DATA IN THIS EXERCISE
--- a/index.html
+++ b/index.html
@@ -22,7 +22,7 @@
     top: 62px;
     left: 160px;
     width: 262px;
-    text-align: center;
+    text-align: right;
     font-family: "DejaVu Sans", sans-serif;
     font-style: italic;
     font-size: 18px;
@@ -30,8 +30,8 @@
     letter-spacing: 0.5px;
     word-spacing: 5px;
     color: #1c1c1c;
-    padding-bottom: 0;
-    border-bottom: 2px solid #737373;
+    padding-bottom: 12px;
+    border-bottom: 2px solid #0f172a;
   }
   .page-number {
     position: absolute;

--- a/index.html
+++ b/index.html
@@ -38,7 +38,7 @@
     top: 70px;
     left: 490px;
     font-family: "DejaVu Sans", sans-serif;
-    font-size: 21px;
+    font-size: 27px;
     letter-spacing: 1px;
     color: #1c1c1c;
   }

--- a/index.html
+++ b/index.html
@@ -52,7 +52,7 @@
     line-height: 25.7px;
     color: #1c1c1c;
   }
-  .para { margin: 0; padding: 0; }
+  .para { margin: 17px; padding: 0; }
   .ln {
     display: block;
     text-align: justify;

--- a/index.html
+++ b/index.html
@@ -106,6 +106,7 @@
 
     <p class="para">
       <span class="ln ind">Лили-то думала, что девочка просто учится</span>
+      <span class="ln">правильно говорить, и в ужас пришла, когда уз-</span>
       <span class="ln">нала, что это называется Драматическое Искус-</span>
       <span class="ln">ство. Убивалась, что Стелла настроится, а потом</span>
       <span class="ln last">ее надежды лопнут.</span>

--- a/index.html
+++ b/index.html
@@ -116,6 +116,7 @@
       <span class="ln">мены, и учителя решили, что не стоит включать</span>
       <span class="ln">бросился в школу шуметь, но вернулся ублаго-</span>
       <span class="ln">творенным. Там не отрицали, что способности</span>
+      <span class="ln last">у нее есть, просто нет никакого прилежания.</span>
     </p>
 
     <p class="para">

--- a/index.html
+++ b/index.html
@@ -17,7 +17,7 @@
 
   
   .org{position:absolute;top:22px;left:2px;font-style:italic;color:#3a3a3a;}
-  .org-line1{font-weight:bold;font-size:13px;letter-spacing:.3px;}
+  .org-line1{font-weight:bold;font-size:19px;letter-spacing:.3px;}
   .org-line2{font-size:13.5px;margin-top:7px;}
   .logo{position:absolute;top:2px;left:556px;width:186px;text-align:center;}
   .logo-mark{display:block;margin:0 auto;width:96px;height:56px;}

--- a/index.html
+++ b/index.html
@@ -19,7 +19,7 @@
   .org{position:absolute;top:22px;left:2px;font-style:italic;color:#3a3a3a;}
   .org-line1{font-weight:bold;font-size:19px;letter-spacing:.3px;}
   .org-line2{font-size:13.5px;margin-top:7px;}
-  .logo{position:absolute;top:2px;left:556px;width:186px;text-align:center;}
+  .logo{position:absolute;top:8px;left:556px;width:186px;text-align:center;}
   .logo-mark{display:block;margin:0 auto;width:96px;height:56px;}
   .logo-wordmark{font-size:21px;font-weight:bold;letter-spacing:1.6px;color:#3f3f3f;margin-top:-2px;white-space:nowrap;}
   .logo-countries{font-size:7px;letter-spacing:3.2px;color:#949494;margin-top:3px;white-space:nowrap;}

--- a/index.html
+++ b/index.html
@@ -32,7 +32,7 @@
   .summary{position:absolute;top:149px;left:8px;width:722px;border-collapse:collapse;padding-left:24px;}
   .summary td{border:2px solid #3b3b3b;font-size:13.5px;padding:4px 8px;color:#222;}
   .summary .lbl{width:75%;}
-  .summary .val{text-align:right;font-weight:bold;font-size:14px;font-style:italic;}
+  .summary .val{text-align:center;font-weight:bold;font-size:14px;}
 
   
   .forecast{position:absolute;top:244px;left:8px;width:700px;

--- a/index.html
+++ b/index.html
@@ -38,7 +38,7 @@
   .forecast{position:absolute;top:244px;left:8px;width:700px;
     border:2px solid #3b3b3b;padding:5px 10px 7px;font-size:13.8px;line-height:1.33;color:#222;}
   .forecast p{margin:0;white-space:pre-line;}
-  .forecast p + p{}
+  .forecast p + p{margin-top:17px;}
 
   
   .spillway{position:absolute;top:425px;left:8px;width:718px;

YOUR TASK
Copy each line of the data exactly, leaving nothing out.

TASK RESPONSE
--- a/index.html
+++ b/index.html
@@ -22,7 +22,7 @@
     top: 62px;
     left: 160px;
     width: 262px;
-    text-align: center;
+    text-align: right;
     font-family: "DejaVu Sans", sans-serif;
     font-style: italic;
     font-size: 18px;
@@ -30,8 +30,8 @@
     letter-spacing: 0.5px;
     word-spacing: 5px;
     color: #1c1c1c;
-    padding-bottom: 0;
-    border-bottom: 2px solid #737373;
+    padding-bottom: 12px;
+    border-bottom: 2px solid #0f172a;
   }
   .page-number {
     position: absolute;

--- a/index.html
+++ b/index.html
@@ -38,7 +38,7 @@
     top: 70px;
     left: 490px;
     font-family: "DejaVu Sans", sans-serif;
-    font-size: 21px;
+    font-size: 27px;
     letter-spacing: 1px;
     color: #1c1c1c;
   }

--- a/index.html
+++ b/index.html
@@ -52,7 +52,7 @@
     line-height: 25.7px;
     color: #1c1c1c;
   }
-  .para { margin: 0; padding: 0; }
+  .para { margin: 17px; padding: 0; }
   .ln {
     display: block;
     text-align: justify;

--- a/index.html
+++ b/index.html
@@ -106,6 +106,7 @@
 
     <p class="para">
       <span class="ln ind">Лили-то думала, что девочка просто учится</span>
+      <span class="ln">правильно говорить, и в ужас пришла, когда уз-</span>
       <span class="ln">нала, что это называется Драматическое Искус-</span>
       <span class="ln">ство. Убивалась, что Стелла настроится, а потом</span>
       <span class="ln last">ее надежды лопнут.</span>

--- a/index.html
+++ b/index.html
@@ -116,6 +116,7 @@
       <span class="ln">мены, и учителя решили, что не стоит включать</span>
       <span class="ln">бросился в школу шуметь, но вернулся ублаго-</span>
       <span class="ln">творенным. Там не отрицали, что способности</span>
+      <span class="ln last">у нее есть, просто нет никакого прилежания.</span>
     </p>
 
     <p class="para">

--- a/index.html
+++ b/index.html
@@ -17,7 +17,7 @@
 
   
   .org{position:absolute;top:22px;left:2px;font-style:italic;color:#3a3a3a;}
-  .org-line1{font-weight:bold;font-size:13px;letter-spacing:.3px;}
+  .org-line1{font-weight:bold;font-size:19px;letter-spacing:.3px;}
   .org-line2{font-size:13.5px;margin-top:7px;}
   .logo{position:absolute;top:2px;left:556px;width:186px;text-align:center;}
   .logo-mark{display:block;margin:0 auto;width:96px;height:56px;}

--- a/index.html
+++ b/index.html
@@ -19,7 +19,7 @@
   .org{position:absolute;top:22px;left:2px;font-style:italic;color:#3a3a3a;}
   .org-line1{font-weight:bold;font-size:19px;letter-spacing:.3px;}
   .org-line2{font-size:13.5px;margin-top:7px;}
-  .logo{position:absolute;top:2px;left:556px;width:186px;text-align:center;}
+  .logo{position:absolute;top:8px;left:556px;width:186px;text-align:center;}
   .logo-mark{display:block;margin:0 auto;width:96px;height:56px;}
   .logo-wordmark{font-size:21px;font-weight:bold;letter-spacing:1.6px;color:#3f3f3f;margin-top:-2px;white-space:nowrap;}
   .logo-countries{font-size:7px;letter-spacing:3.2px;color:#949494;margin-top:3px;white-space:nowrap;}

--- a/index.html
+++ b/index.html
@@ -32,7 +32,7 @@
   .summary{position:absolute;top:149px;left:8px;width:722px;border-collapse:collapse;padding-left:24px;}
   .summary td{border:2px solid #3b3b3b;font-size:13.5px;padding:4px 8px;color:#222;}
   .summary .lbl{width:75%;}
-  .summary .val{text-align:right;font-weight:bold;font-size:14px;font-style:italic;}
+  .summary .val{text-align:center;font-weight:bold;font-size:14px;}
 
   
   .forecast{position:absolute;top:244px;left:8px;width:700px;

--- a/index.html
+++ b/index.html
@@ -38,7 +38,7 @@
   .forecast{position:absolute;top:244px;left:8px;width:700px;
     border:2px solid #3b3b3b;padding:5px 10px 7px;font-size:13.8px;line-height:1.33;color:#222;}
   .forecast p{margin:0;white-space:pre-line;}
-  .forecast p + p{}
+  .forecast p + p{margin-top:17px;}
 
   
   .spillway{position:absolute;top:425px;left:8px;width:718px;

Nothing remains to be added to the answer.